Карл прислонил шпагу к низкому столику, который стоял рядом с его креслом и взял газету, которая на столике лежала.
«Ротеворт». Не слышал… Что удивительно: сегодняшняя. Он посмотрел на первую полосу.
Да уж… Тот, кто эту газету печатал, серьезными, солидными новостями не увлекался. Он придумывал заголовки, которые легче будут кричать мальчишкам-газетчикам.
«Новое убийство, совершенное Душителем».
«Мясник из Нибельвассер еще не пойман».
«Знаменитый сыщик раскрыл очередное преступление».
«Международные новости: в столице Лесса ограблен еще один банк».
— Вы позволите?
Карл подпрыгнул: перед ним стоял, протягивая руку к газете черномундирный офицер. Первоначально Карлу показалось, что из украшений на мундире только серебряные погоны, а вышивка, которой обычно покрывают грудь мундира, отсутствует. Но присмотревшись, он понял, вышивка есть. Просто он тоже черная.
— Наш командир привык читать газеты за кофе, — сообщил офицер, — За еще горячим кофе.
Карл покраснел, попытался вскочить, еще глубже увяз в мягкой ловушке кресла. Шпага упала, прогрохотав по ребрам отопительной батареи. Юноша стал уже даже не красным, а бурым, замахал руками, пытаясь встать…
— Спасибо, — офицер ловко выхватил из его рук газету.
— Когда наш командир примет нас? — поинтересовался аристократ. В отличие от пошедшего пятнами Карла и раскрасневшегося от жары купца он был бледен той бледностью, которая бывает у людей, редко бывающих на солнце.
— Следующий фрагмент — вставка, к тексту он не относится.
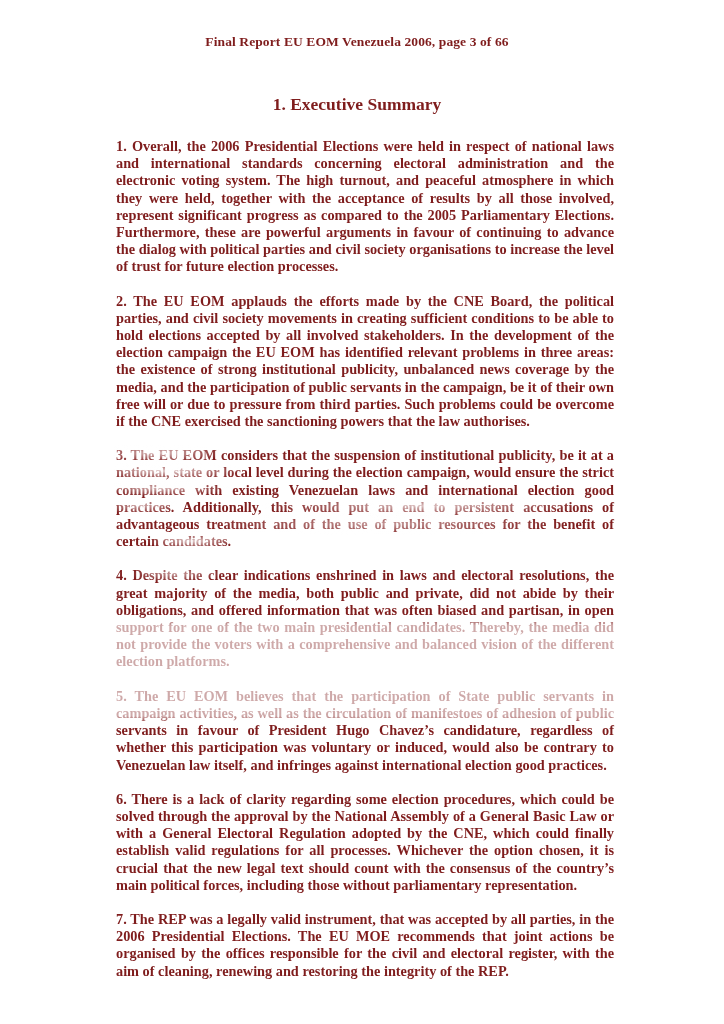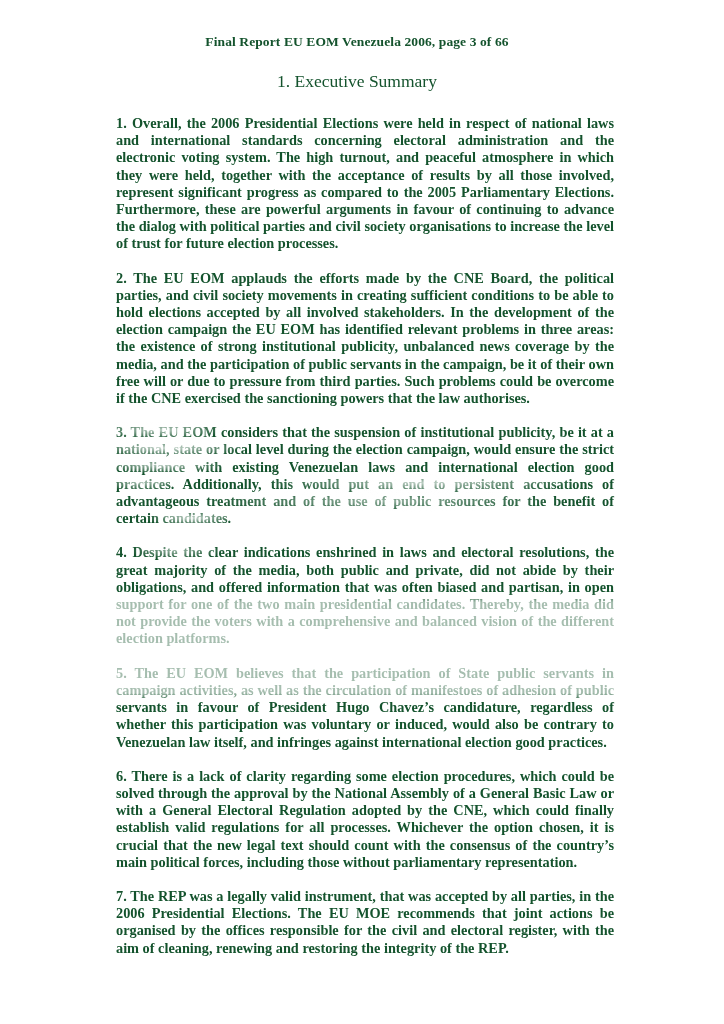"Final Report EU EOM Venezuela" .page { color: #14532d -> #7f1d1d }
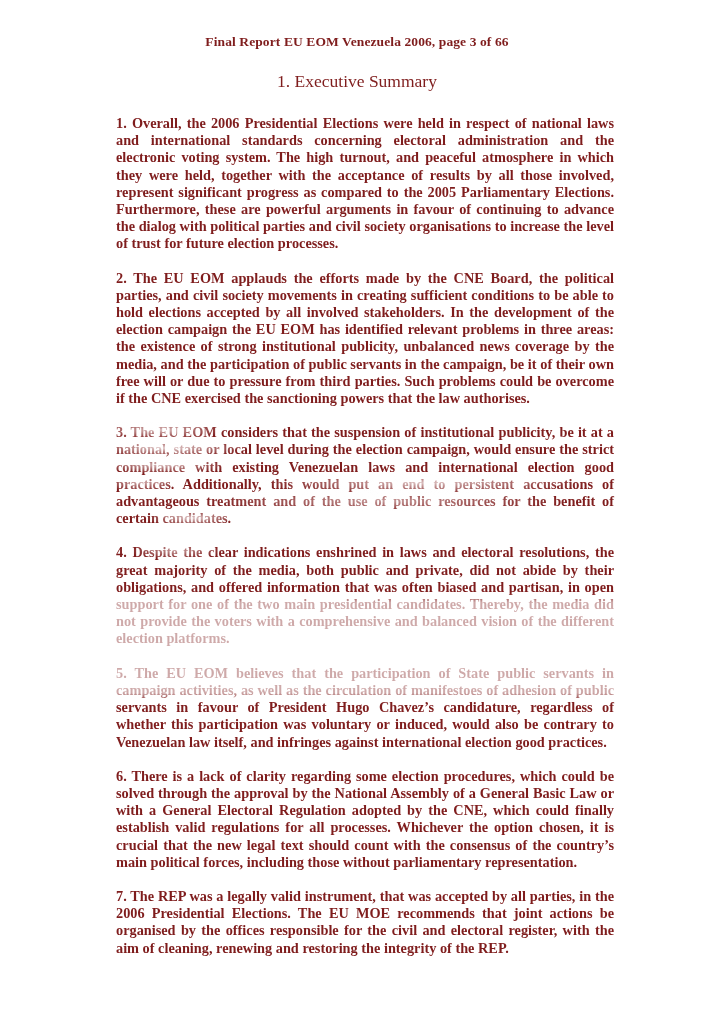"1. Executive Summary" .section-title { font-weight: 400 -> 700; margin: 21px 0 24px 0 -> 44px 0 24px 0 }
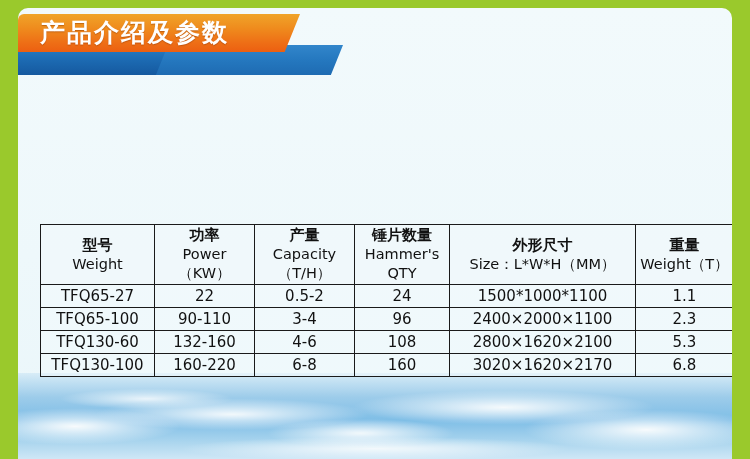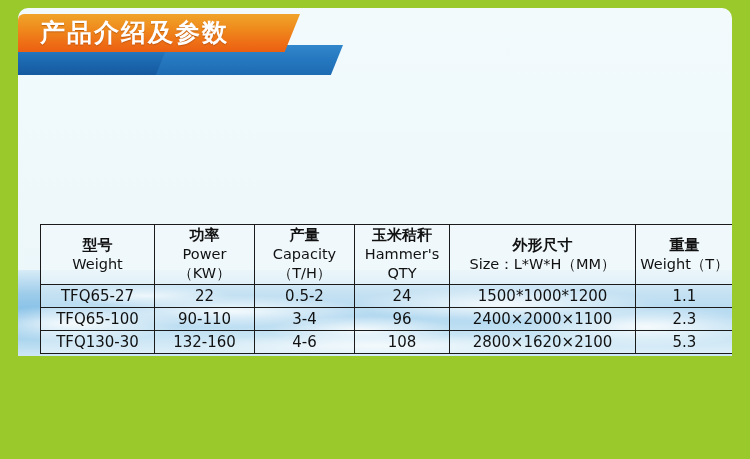"产品介绍及参数" #content-panel { height: 348px -> 451px }
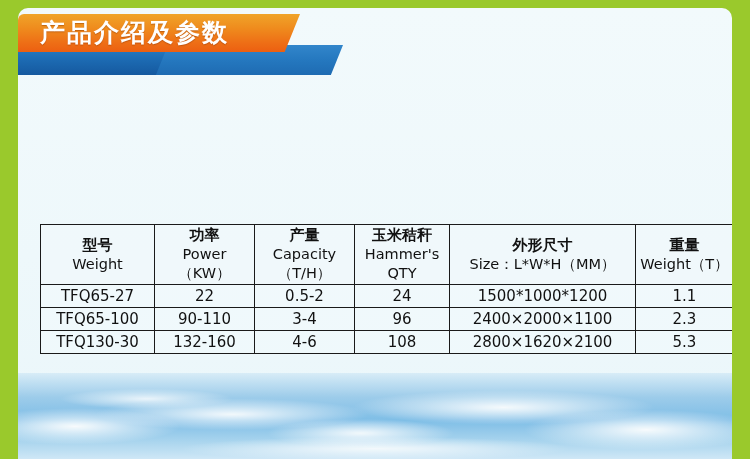"玉米秸秆" span.th-cn { text: 玉米秸秆 -> 锤片数量 }
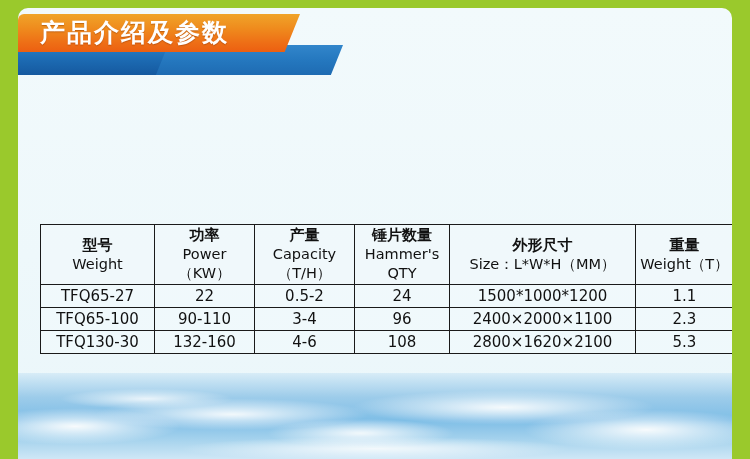"1500*1000*1200" td { text: 1200 -> 1100 }
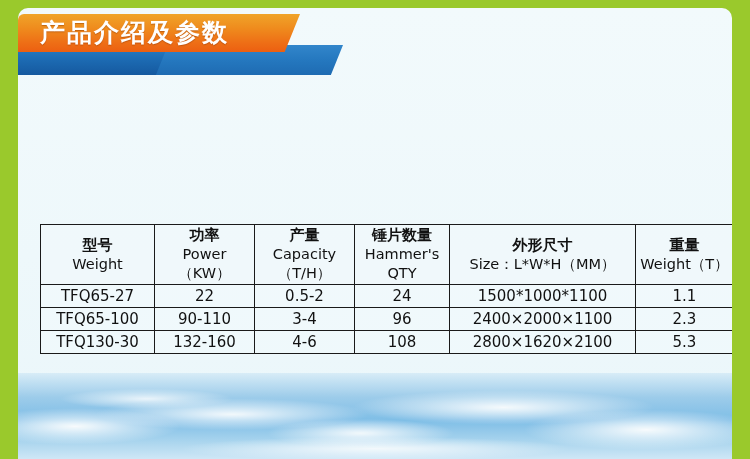"TFQ130-30" td { text: TFQ130-30 -> TFQ130-60 }
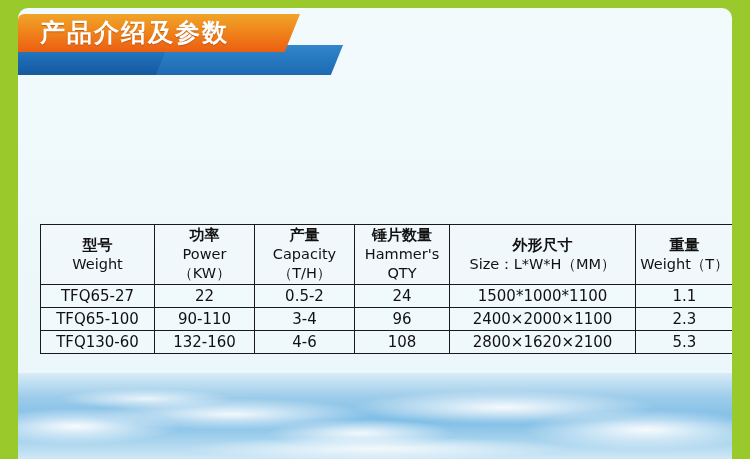"TFQ130-100" tr { html: none -> <tr> <td>TFQ130-100</td> <td>160-220</td> <td>6-8</td> <td>160</td> <td>3020×1620×2170</td> <td>6.8</td> </tr> }
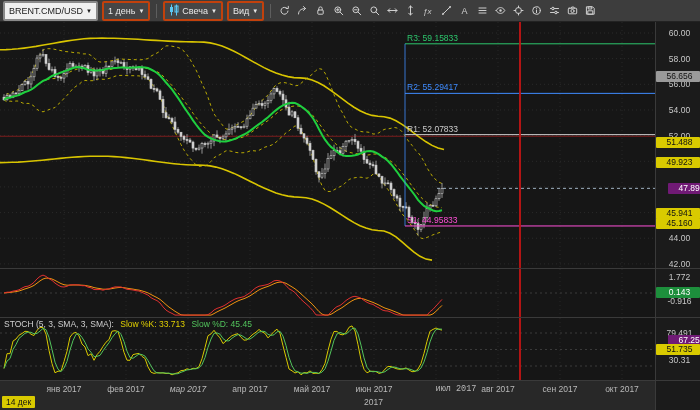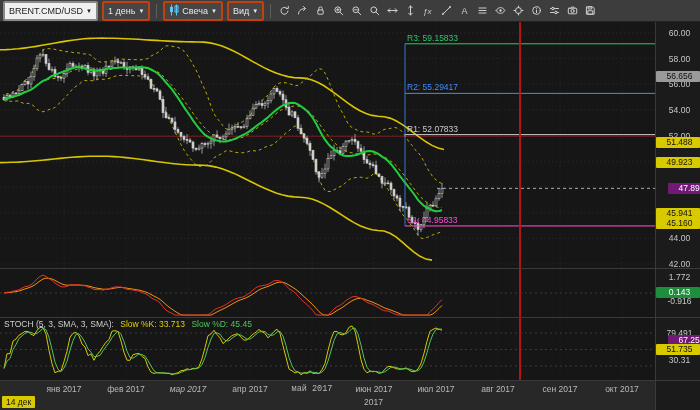"май 2017" div.mon { font-family: Liberation Mono, monospace -> none }
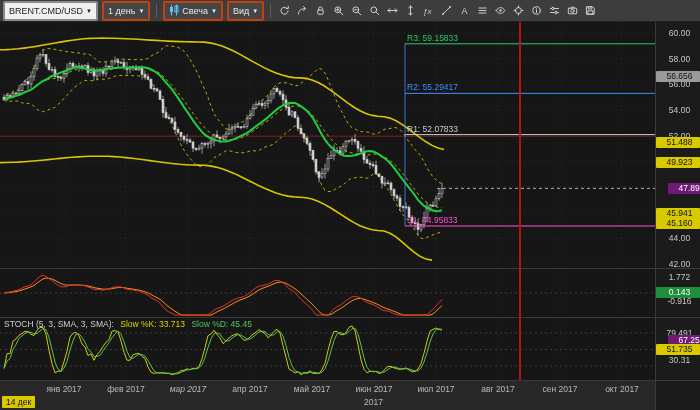"июл 2017" div.mon { font-family: none -> Liberation Mono, monospace; left: 436px -> 456px }
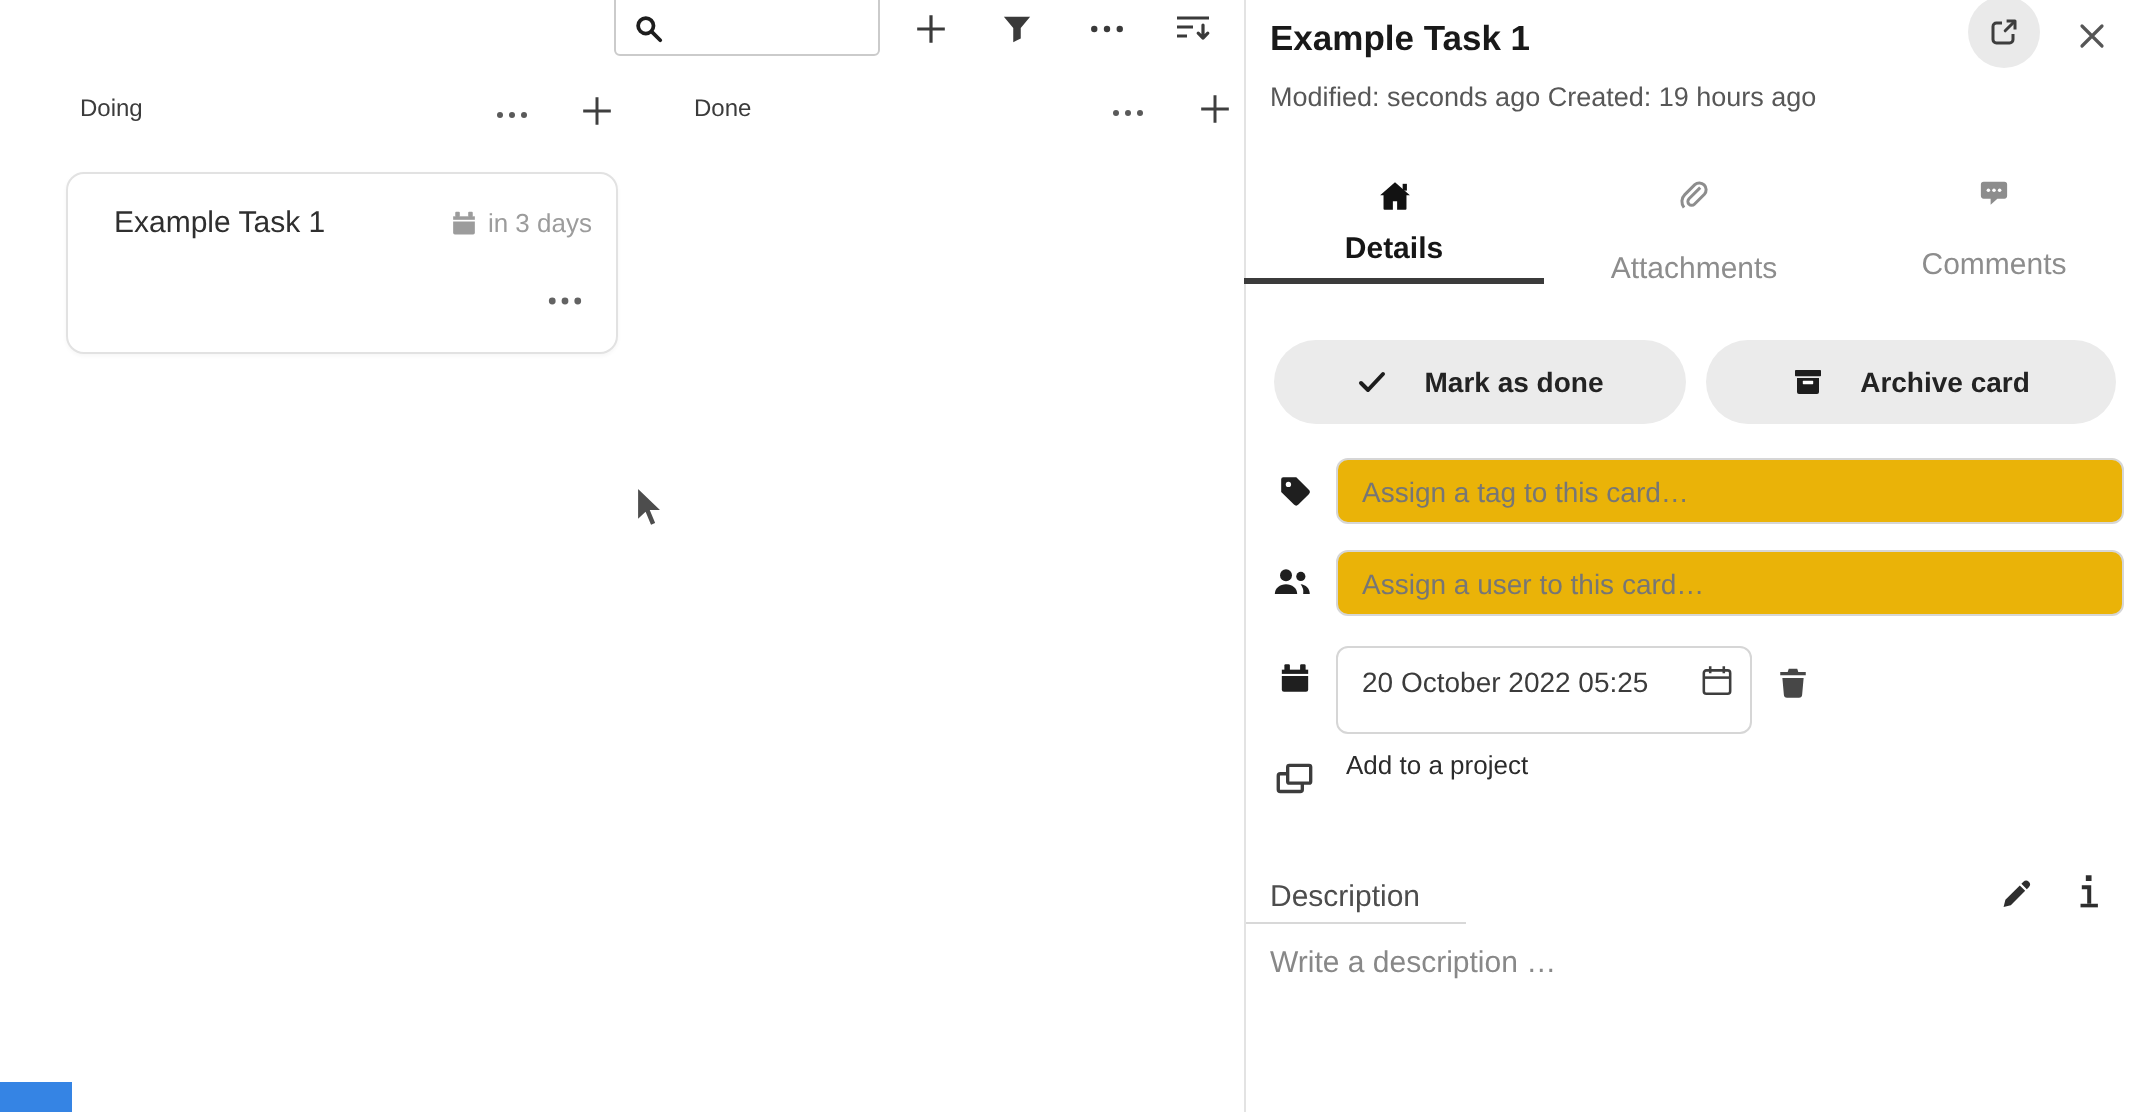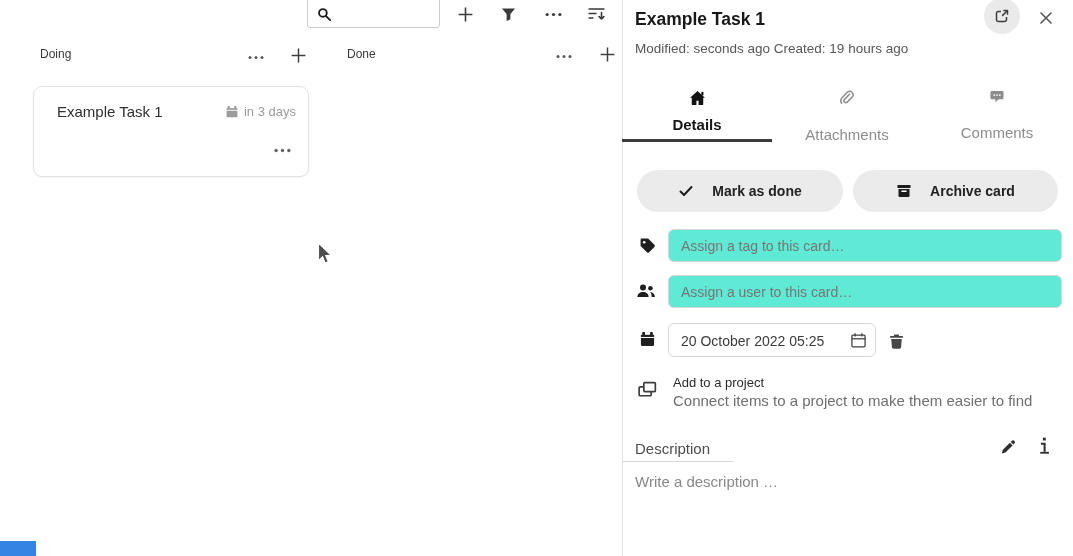"Assign a tag to this" .assign-input { background: #5eead4 -> #eab308 }
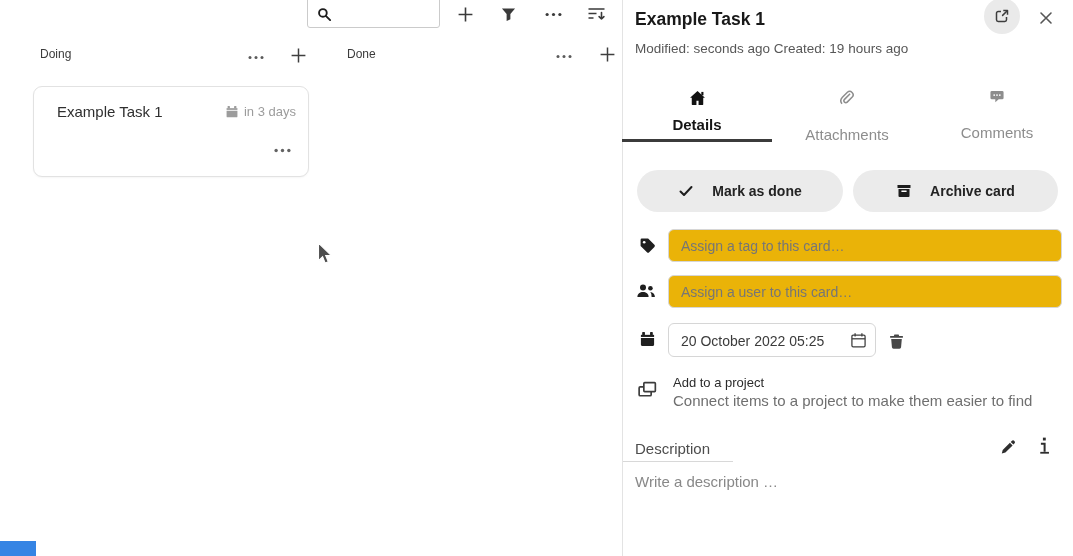"20 October 2022 05:25" .date-field { height: 34px -> 44px }
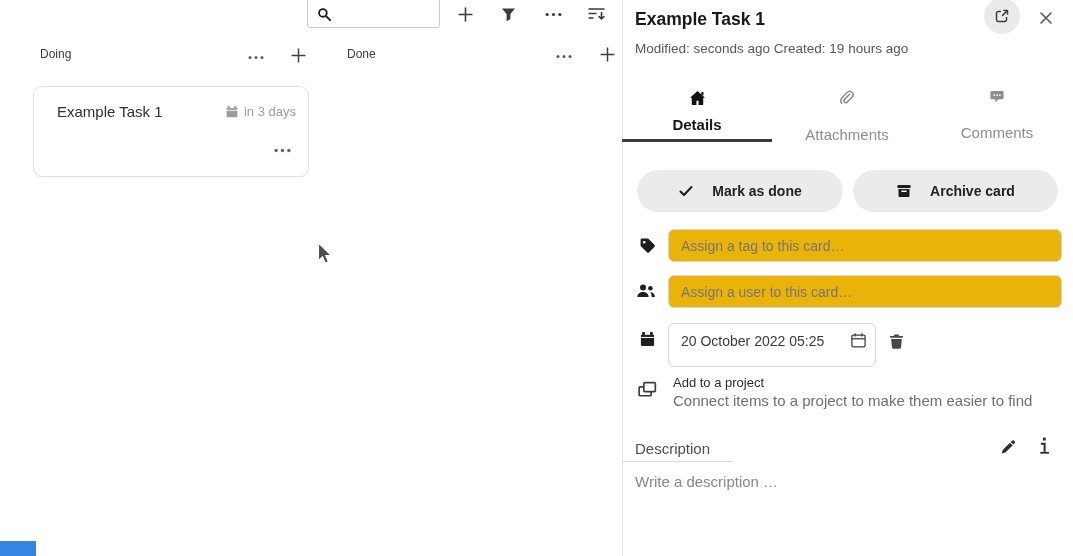"Connect items to a project" span.project-sub { html: <span>Connect items to a project to make them easier to find</span> -> none }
— Как только выпьет кофе, — офицер шагнул к дверям.
— Скажите, — отлип от стены монашек, — а какой он у вас человек? Ну, чтобы знать, к чему готовиться?
Офицер взглянул на монаха, — перевел взгляд на аристократа, на купчика, на Карла.
— Наш командир, — заявил он, — настоящая душа Черной Сотни. Поверьте мне, юноши, вы будете гордиться тем, что служили под началом этого человека. Сотня — это он, а он — это Сотня.